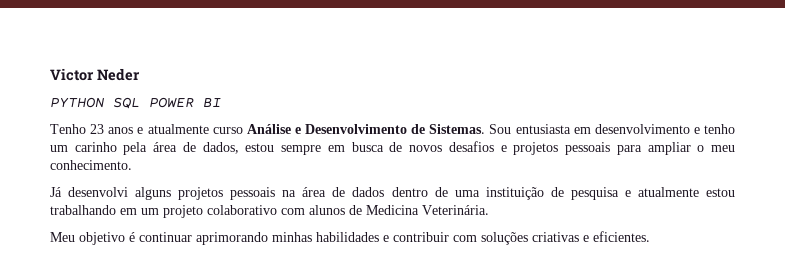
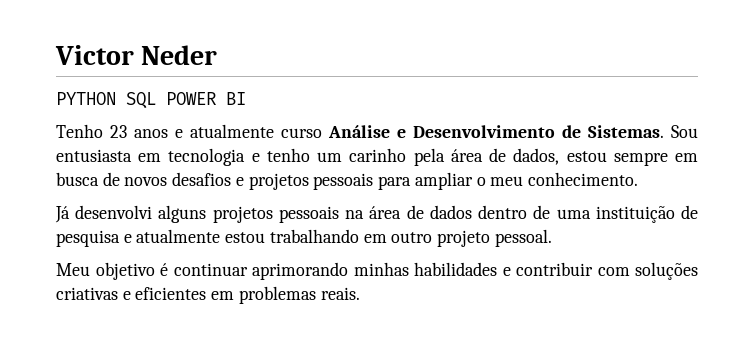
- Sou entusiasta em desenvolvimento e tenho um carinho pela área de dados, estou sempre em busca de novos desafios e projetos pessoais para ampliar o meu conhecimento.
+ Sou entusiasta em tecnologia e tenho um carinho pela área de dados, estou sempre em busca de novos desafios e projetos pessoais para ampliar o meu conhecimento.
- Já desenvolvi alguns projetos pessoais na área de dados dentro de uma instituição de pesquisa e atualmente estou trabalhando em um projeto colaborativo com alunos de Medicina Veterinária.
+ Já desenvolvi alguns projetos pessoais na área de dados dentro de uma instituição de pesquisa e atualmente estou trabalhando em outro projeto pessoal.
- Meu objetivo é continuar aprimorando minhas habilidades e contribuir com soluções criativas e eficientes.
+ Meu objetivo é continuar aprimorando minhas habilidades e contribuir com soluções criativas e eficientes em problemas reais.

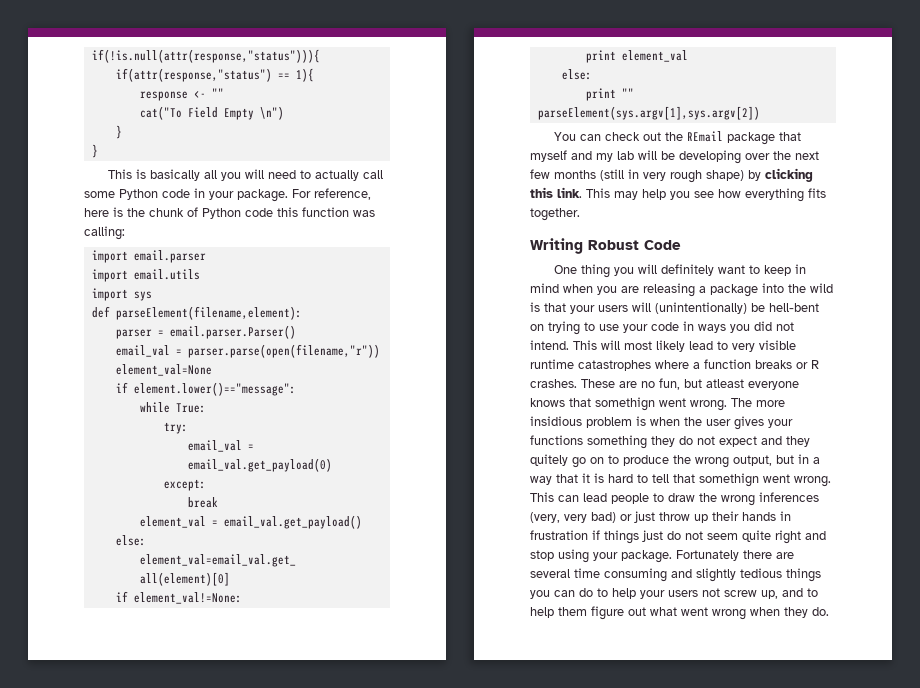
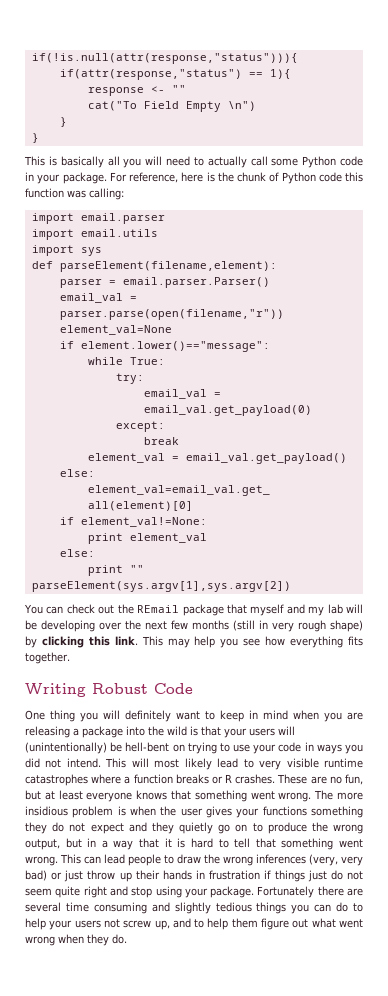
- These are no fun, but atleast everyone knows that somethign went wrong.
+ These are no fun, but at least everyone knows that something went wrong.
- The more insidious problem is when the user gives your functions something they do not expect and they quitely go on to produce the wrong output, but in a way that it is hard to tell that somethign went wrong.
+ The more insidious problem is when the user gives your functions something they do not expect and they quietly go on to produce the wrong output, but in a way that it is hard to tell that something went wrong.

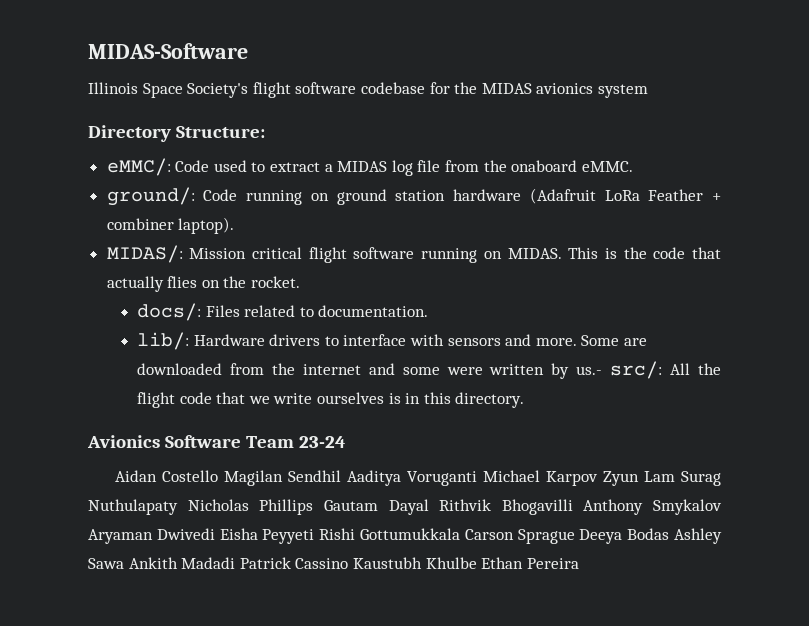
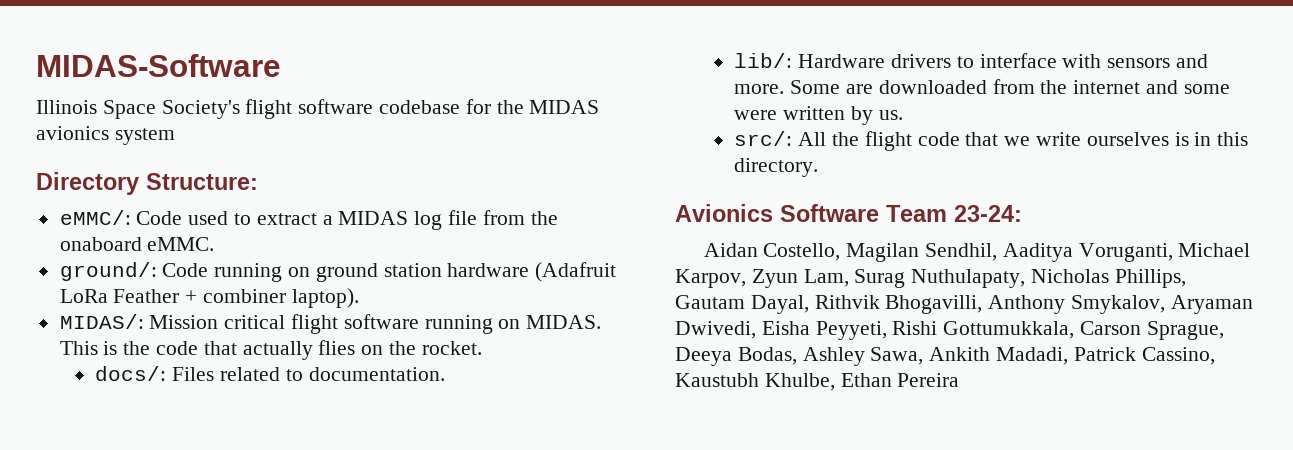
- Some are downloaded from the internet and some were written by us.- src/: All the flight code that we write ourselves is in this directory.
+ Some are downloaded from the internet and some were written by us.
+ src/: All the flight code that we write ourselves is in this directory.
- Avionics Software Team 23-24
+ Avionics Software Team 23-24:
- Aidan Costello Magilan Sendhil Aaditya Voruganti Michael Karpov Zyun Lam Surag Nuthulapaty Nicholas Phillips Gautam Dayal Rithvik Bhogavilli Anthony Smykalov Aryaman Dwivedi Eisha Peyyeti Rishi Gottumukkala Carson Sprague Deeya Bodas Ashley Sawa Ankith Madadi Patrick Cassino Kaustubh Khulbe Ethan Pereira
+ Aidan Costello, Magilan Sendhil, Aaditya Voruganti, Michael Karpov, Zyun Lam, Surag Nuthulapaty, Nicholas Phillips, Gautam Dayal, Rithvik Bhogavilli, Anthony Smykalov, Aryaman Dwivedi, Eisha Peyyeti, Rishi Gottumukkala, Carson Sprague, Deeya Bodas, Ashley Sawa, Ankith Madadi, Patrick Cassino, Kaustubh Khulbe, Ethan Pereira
...
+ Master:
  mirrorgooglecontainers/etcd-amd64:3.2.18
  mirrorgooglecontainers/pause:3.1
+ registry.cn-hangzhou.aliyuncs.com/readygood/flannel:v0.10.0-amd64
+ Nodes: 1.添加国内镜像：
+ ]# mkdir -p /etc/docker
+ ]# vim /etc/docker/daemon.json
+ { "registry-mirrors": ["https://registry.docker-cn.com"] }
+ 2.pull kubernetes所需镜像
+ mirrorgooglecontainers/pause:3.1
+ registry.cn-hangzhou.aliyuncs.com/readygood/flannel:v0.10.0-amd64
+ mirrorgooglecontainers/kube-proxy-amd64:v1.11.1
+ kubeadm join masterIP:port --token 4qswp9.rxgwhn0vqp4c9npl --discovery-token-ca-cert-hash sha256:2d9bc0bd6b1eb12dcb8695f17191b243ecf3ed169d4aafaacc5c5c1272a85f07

* _Task to carry out_:
All lines above with "knows" in them should be returned.

* _Reply_:
- These are no fun, but atleast everyone knows that somethign went wrong.
+ These are no fun, but at least everyone knows that something went wrong.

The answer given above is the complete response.